Material for this task section start

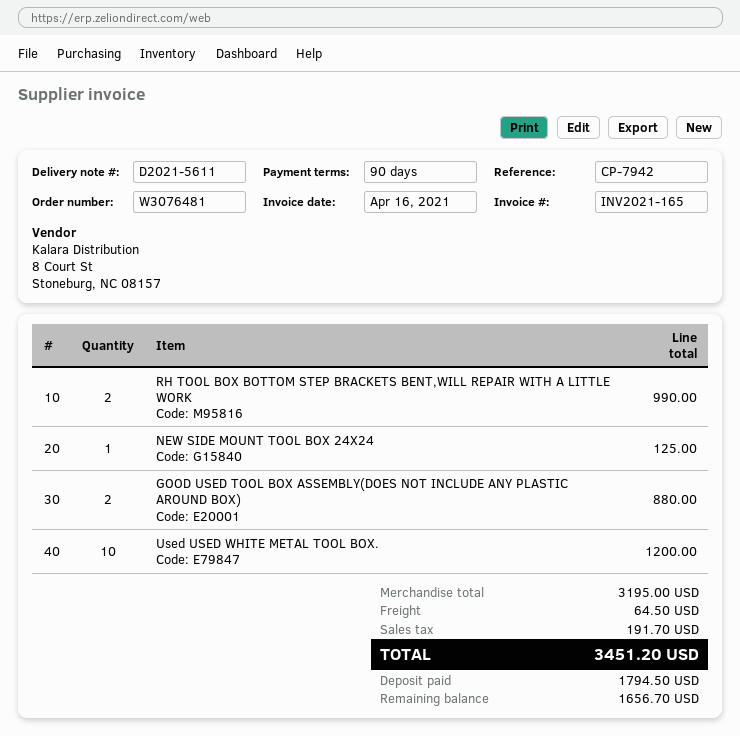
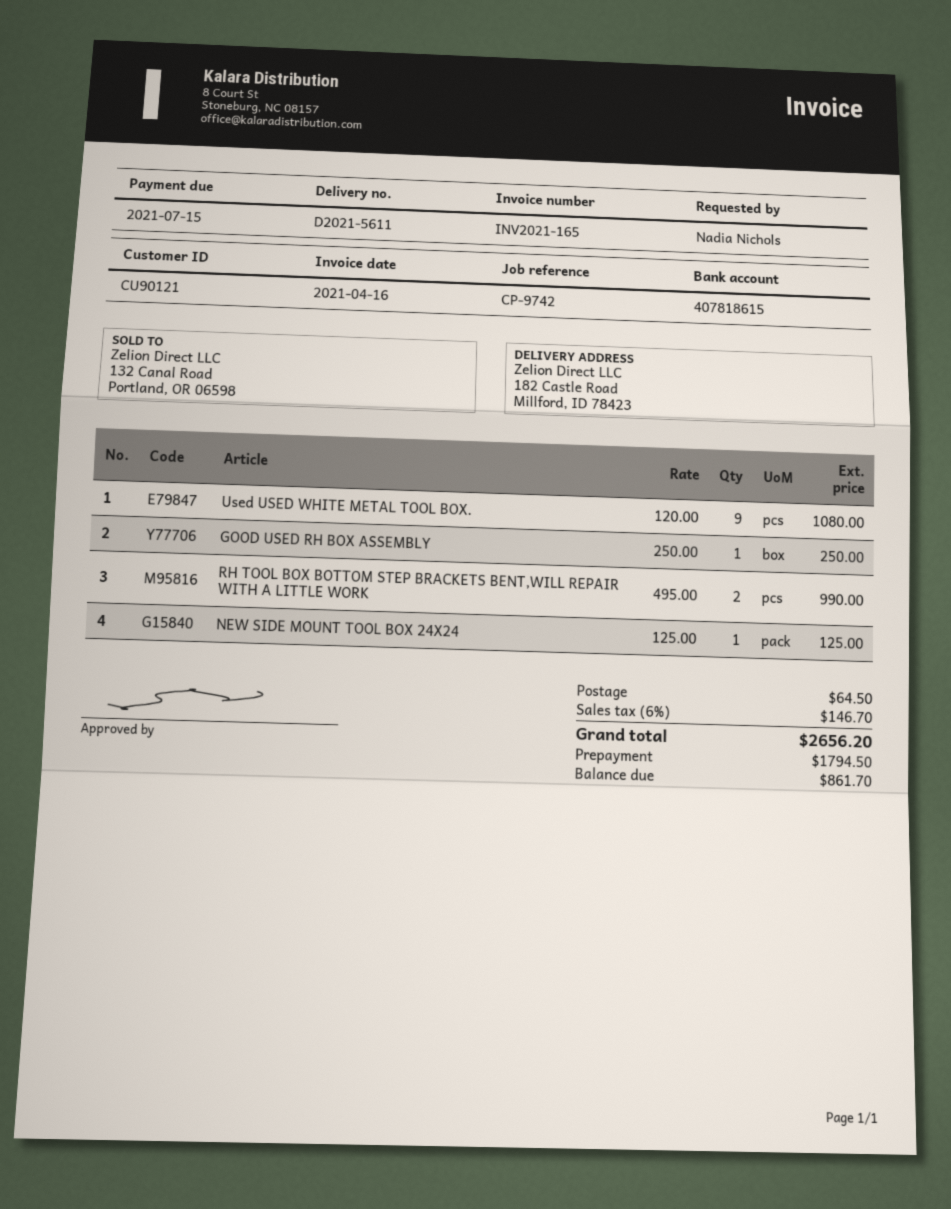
reference: CP-7942 -> CP-9742
GOOD USED TOOL BOX ASSEMBLY(DOES NOT INCLUDE ANY PLASTIC AROUND BOX): 2 for 880.00 -> none
Used USED WHITE METAL TOOL BOX.: 10 for 1200.00 -> 9 for 1080.00
GOOD USED RH BOX ASSEMBLY: none -> 1 for 250.00
tax: 191.70 -> 146.70
total: 3451.20 -> 2656.20
balance: 1656.70 -> 861.70

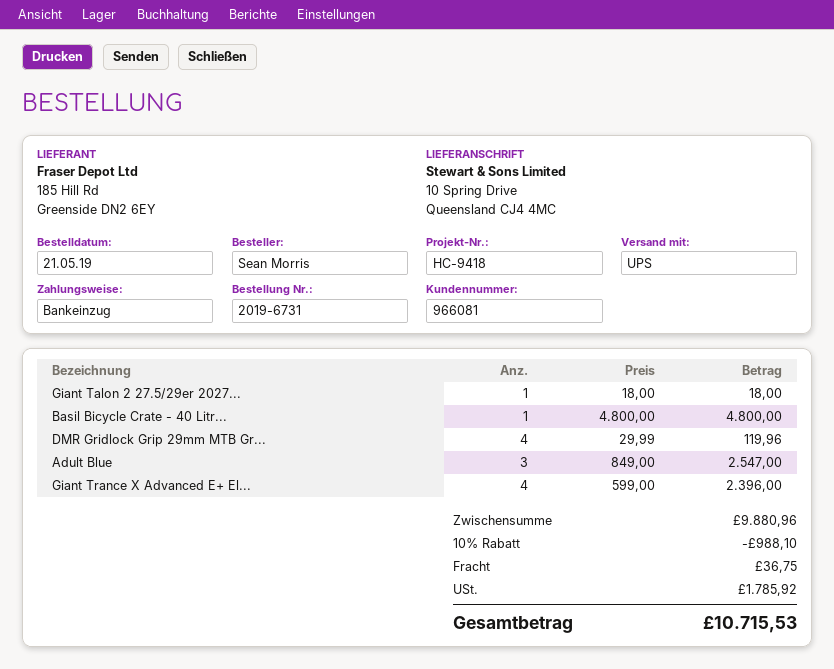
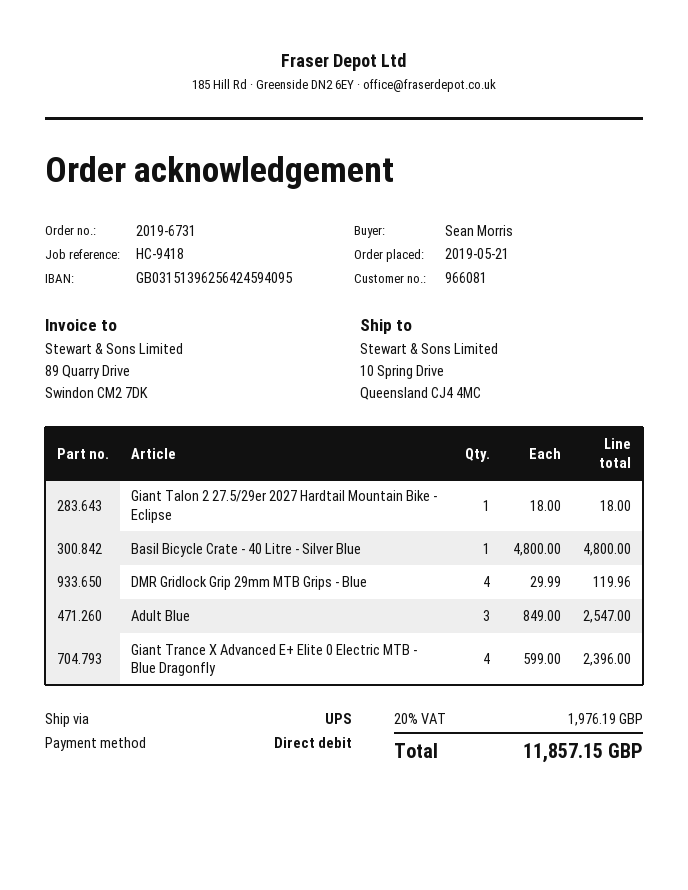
discount: 10% = 988.10 -> none
shipping: 36.75 -> none
tax: 1785.92 -> 1976.19
total: 10715.53 -> 11857.15

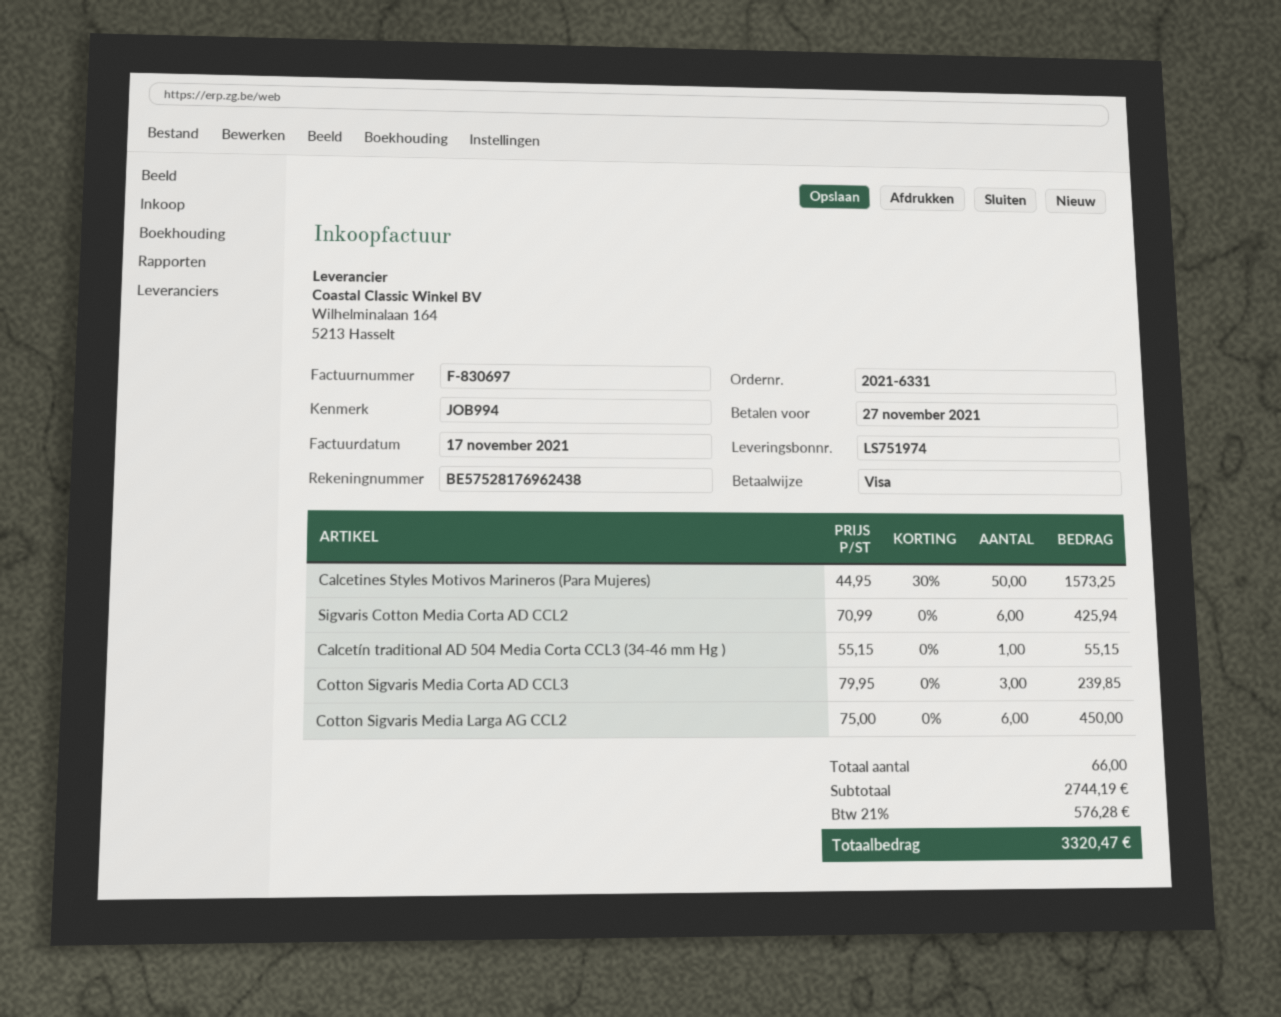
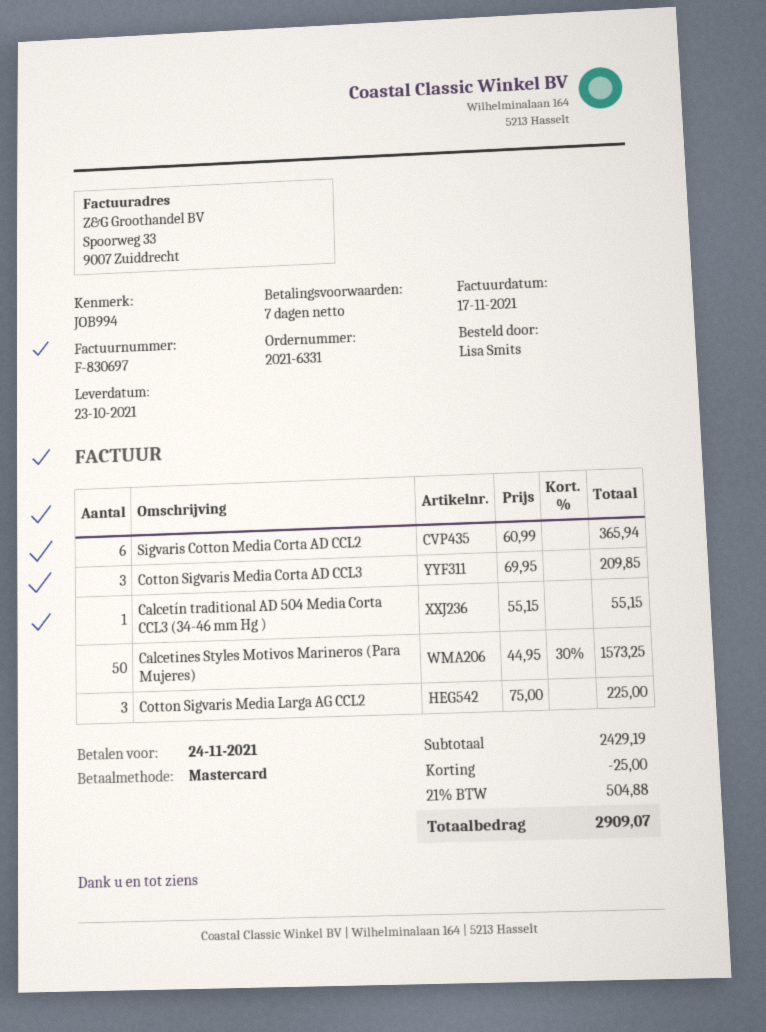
due date: 2021-11-27 -> 2021-11-24
payment method: Visa -> Mastercard
Sigvaris Cotton Media Corta AD CCL2: 6 x 70.99 = 425.94 -> 6 x 60.99 = 365.94
Cotton Sigvaris Media Corta AD CCL3: 3 x 79.95 = 239.85 -> 3 x 69.95 = 209.85
Cotton Sigvaris Media Larga AG CCL2: 6 x 75.00 = 450.00 -> 3 x 75.00 = 225.00
subtotal: 2744.19 -> 2429.19
discount: none -> 25.00
tax: 21% = 576.28 -> 21% = 504.88
total: 3320.47 -> 2909.07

Material for this task section end

The reply must consist of the records, repeated exactly, minus any images.

_Task solution_
reference: CP-7942 -> CP-9742
GOOD USED TOOL BOX ASSEMBLY(DOES NOT INCLUDE ANY PLASTIC AROUND BOX): 2 for 880.00 -> none
Used USED WHITE METAL TOOL BOX.: 10 for 1200.00 -> 9 for 1080.00
GOOD USED RH BOX ASSEMBLY: none -> 1 for 250.00
tax: 191.70 -> 146.70
total: 3451.20 -> 2656.20
balance: 1656.70 -> 861.70

discount: 10% = 988.10 -> none
shipping: 36.75 -> none
tax: 1785.92 -> 1976.19
total: 10715.53 -> 11857.15

due date: 2021-11-27 -> 2021-11-24
payment method: Visa -> Mastercard
Sigvaris Cotton Media Corta AD CCL2: 6 x 70.99 = 425.94 -> 6 x 60.99 = 365.94
Cotton Sigvaris Media Corta AD CCL3: 3 x 79.95 = 239.85 -> 3 x 69.95 = 209.85
Cotton Sigvaris Media Larga AG CCL2: 6 x 75.00 = 450.00 -> 3 x 75.00 = 225.00
subtotal: 2744.19 -> 2429.19
discount: none -> 25.00
tax: 21% = 576.28 -> 21% = 504.88
total: 3320.47 -> 2909.07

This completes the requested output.